== Records shown
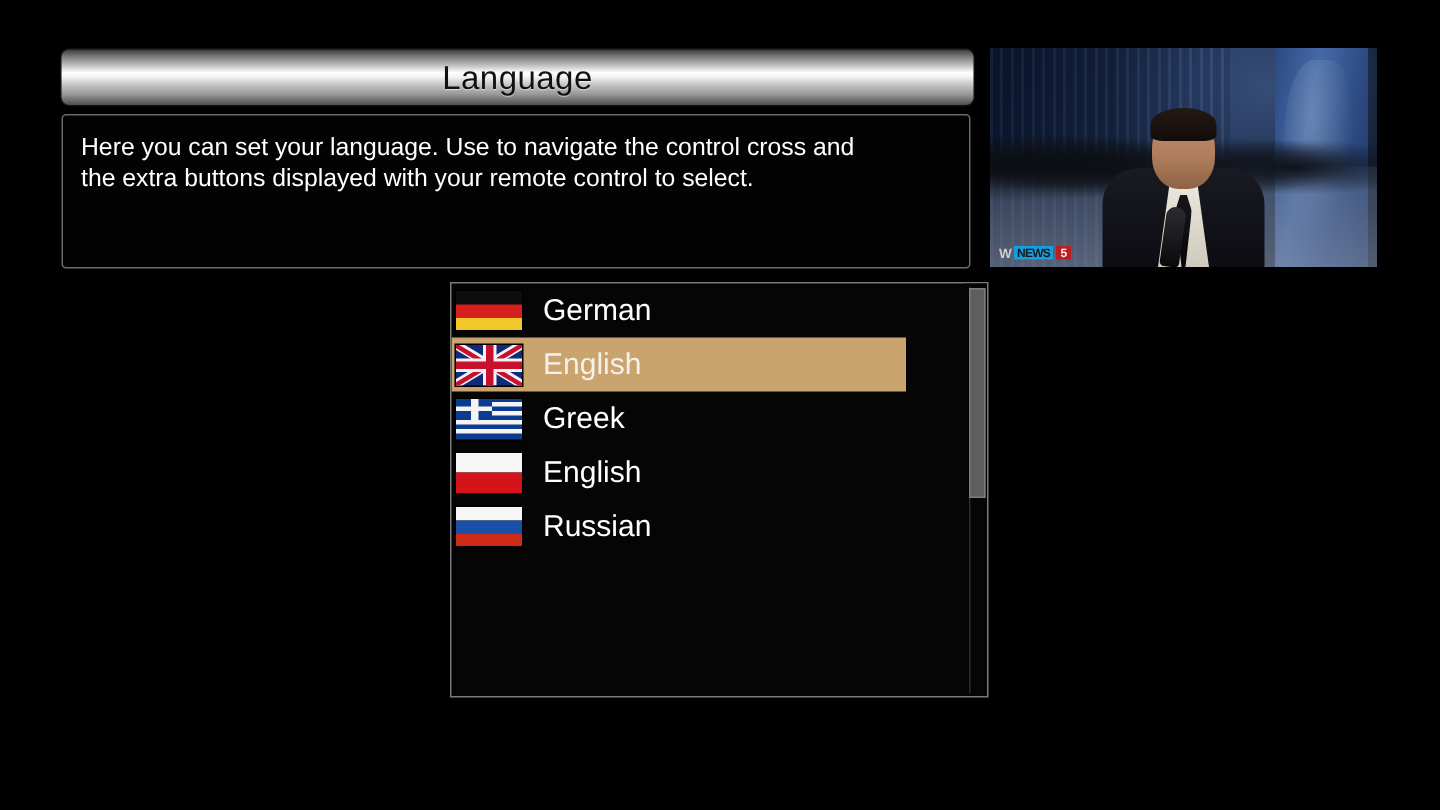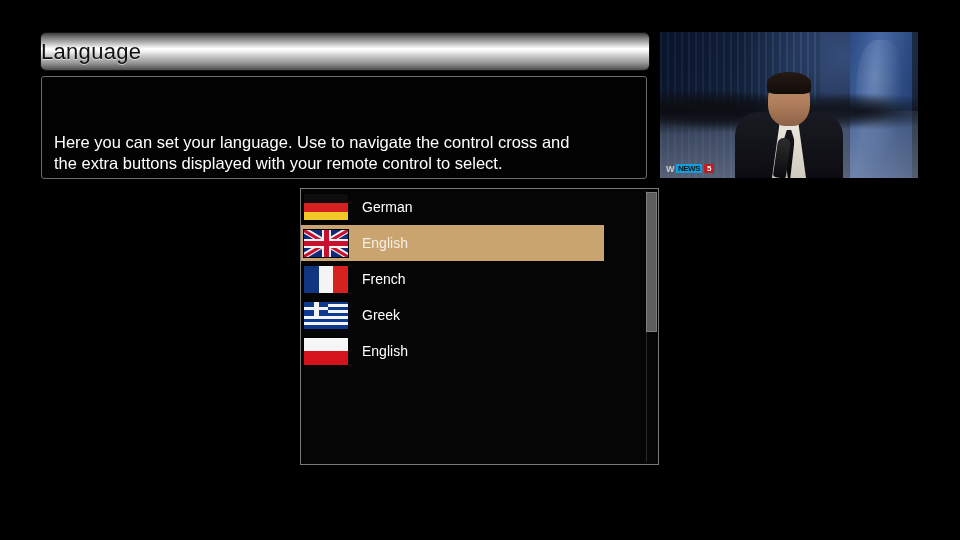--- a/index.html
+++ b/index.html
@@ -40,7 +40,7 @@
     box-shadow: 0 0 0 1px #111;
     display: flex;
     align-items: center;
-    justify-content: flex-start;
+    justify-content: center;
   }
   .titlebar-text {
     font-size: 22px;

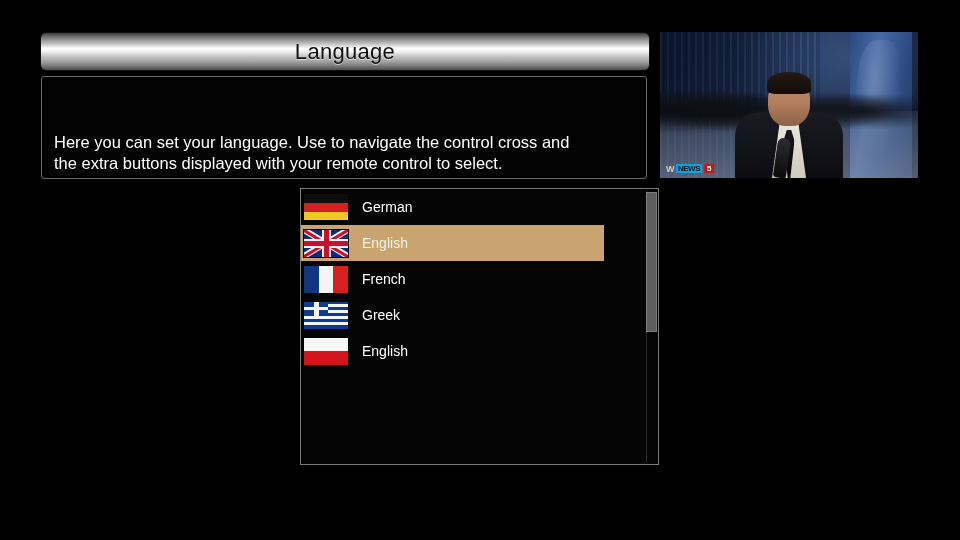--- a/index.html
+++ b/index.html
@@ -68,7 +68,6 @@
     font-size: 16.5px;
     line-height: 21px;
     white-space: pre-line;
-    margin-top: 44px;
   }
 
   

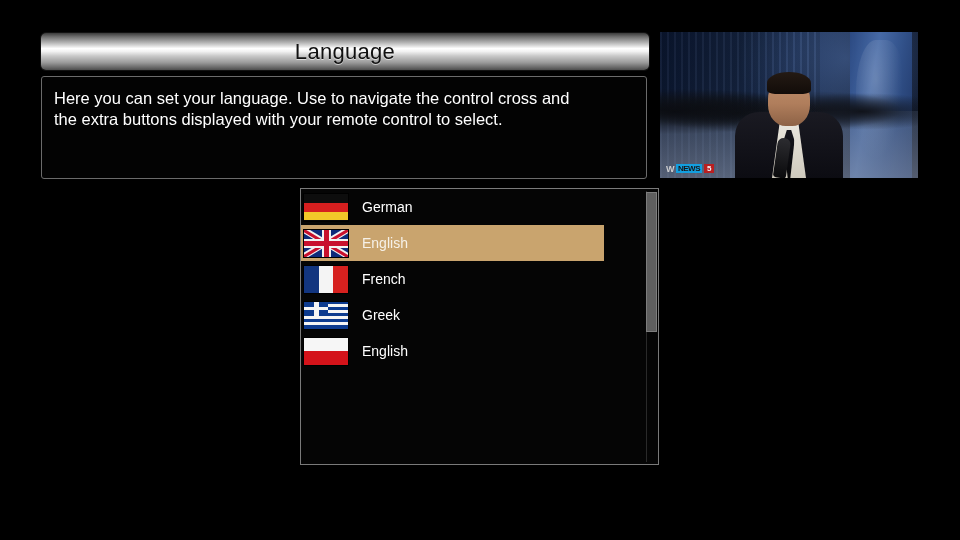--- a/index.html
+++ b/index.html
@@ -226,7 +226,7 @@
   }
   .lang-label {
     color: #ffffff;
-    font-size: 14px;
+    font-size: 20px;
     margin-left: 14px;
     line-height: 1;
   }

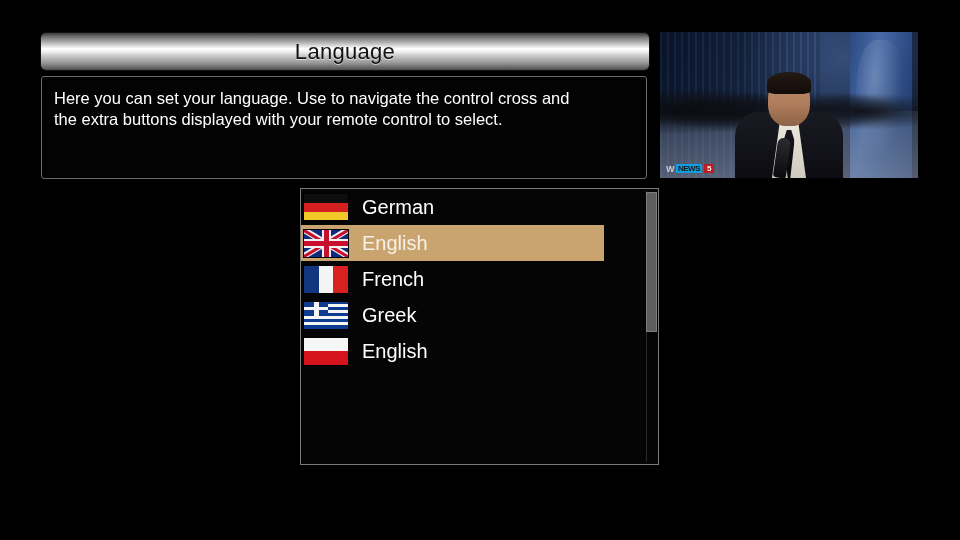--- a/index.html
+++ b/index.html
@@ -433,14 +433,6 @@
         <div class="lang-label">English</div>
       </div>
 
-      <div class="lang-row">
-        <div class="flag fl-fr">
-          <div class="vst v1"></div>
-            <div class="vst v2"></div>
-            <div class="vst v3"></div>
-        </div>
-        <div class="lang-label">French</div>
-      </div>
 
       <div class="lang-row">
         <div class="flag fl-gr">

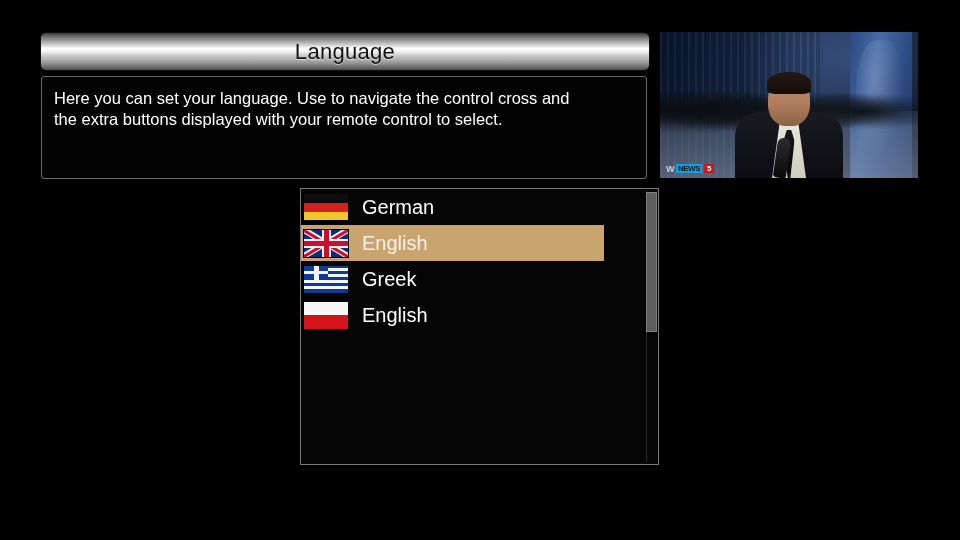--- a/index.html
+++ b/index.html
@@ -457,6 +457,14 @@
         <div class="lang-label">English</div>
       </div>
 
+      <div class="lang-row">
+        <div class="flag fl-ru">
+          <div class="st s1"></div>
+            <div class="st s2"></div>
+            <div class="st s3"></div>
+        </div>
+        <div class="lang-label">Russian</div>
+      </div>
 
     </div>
====
Problem to solve:
Whenever a line in the records above contains the string "flag", copy that line.

Exercise solution:
-        <div class="flag fl-fr">
         <div class="flag fl-gr">
+        <div class="flag fl-ru">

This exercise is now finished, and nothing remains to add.